• WHAT TO DO: Return exactly the lines from the one containing "subtotal: 11.06 -> 11.79" through the last line of the records below, both included, and leave out any pictures.

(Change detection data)
----

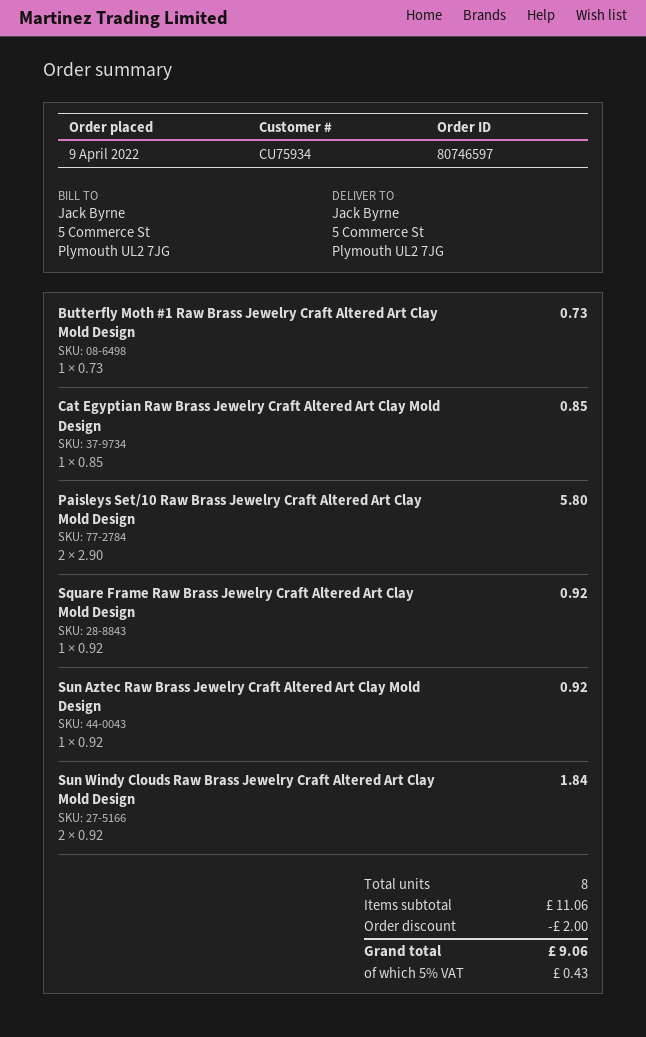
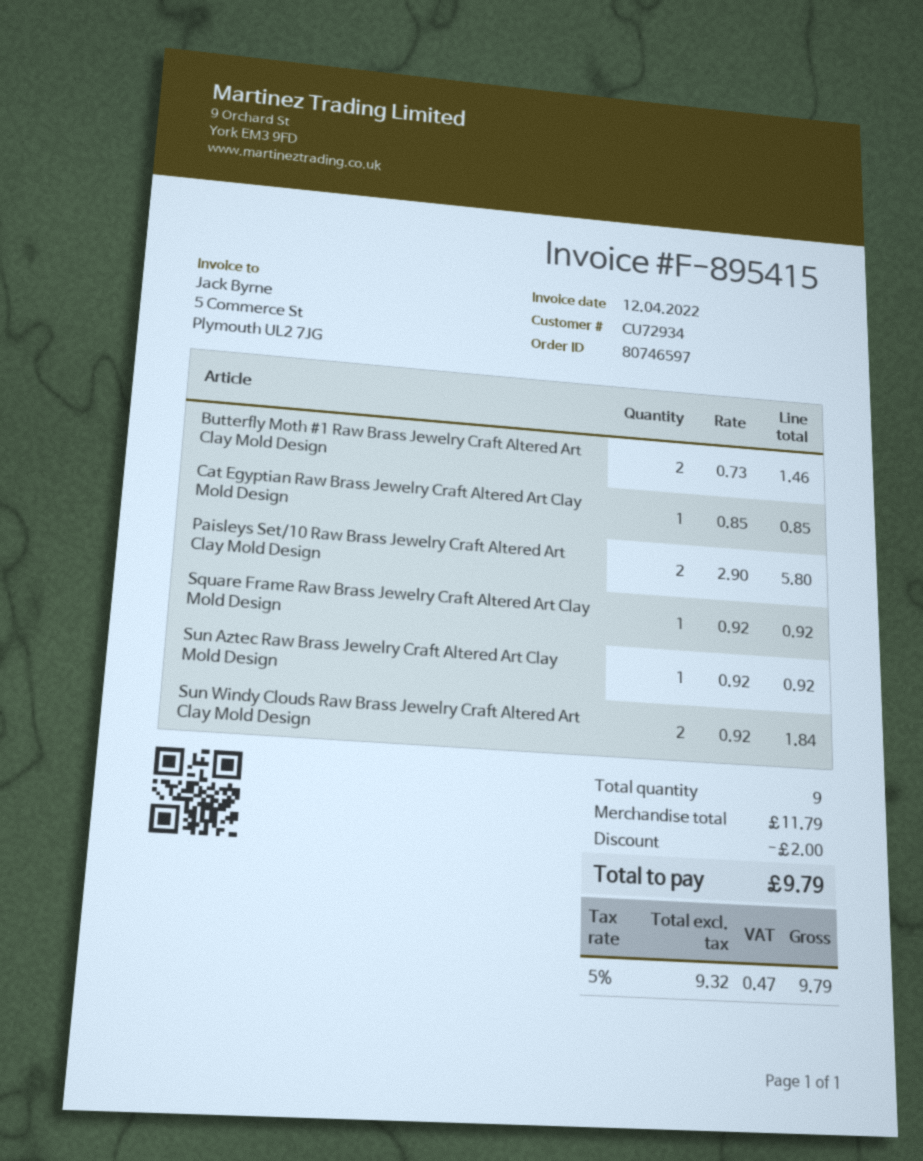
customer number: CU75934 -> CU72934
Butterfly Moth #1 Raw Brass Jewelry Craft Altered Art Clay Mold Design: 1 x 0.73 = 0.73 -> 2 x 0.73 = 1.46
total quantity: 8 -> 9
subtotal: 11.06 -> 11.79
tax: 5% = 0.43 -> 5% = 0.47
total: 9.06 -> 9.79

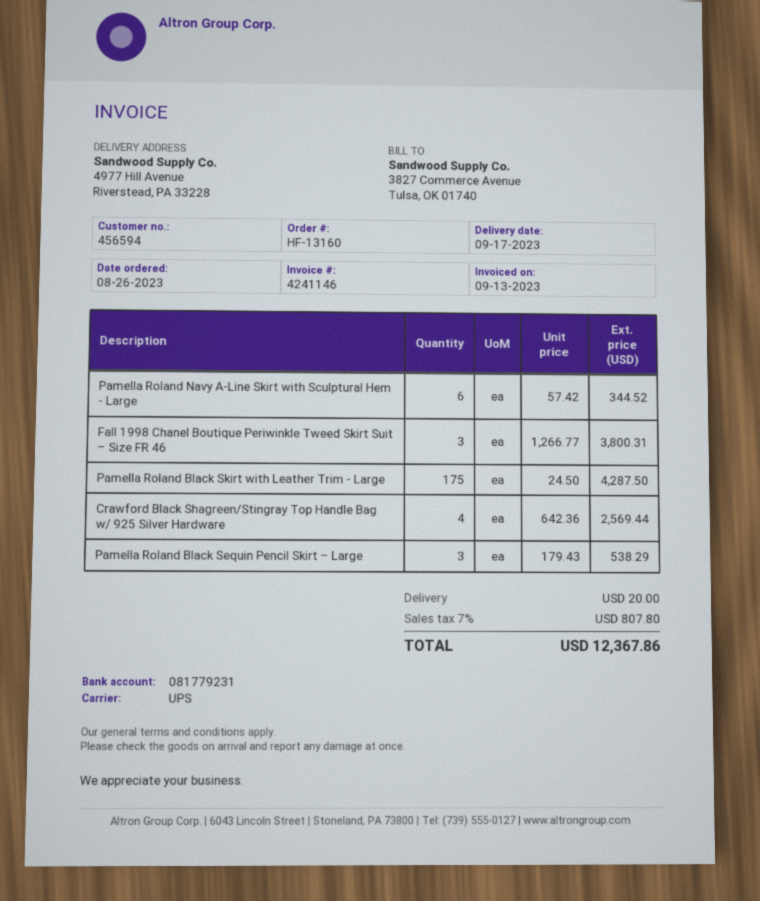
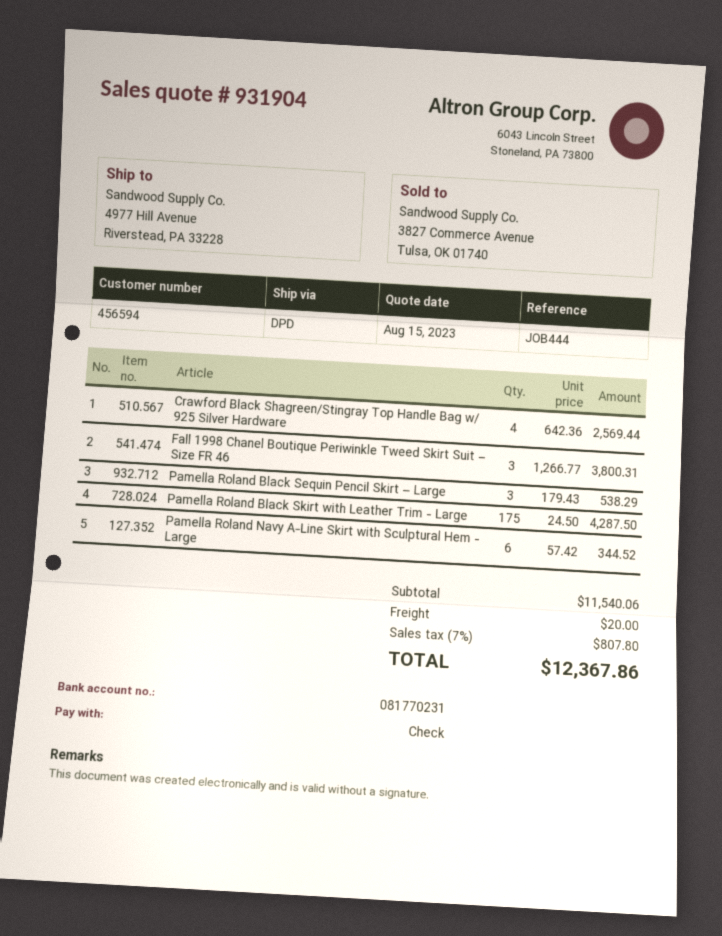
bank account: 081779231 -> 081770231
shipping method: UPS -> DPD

----

• ANSWER BELOW:
subtotal: 11.06 -> 11.79
tax: 5% = 0.43 -> 5% = 0.47
total: 9.06 -> 9.79

bank account: 081779231 -> 081770231
shipping method: UPS -> DPD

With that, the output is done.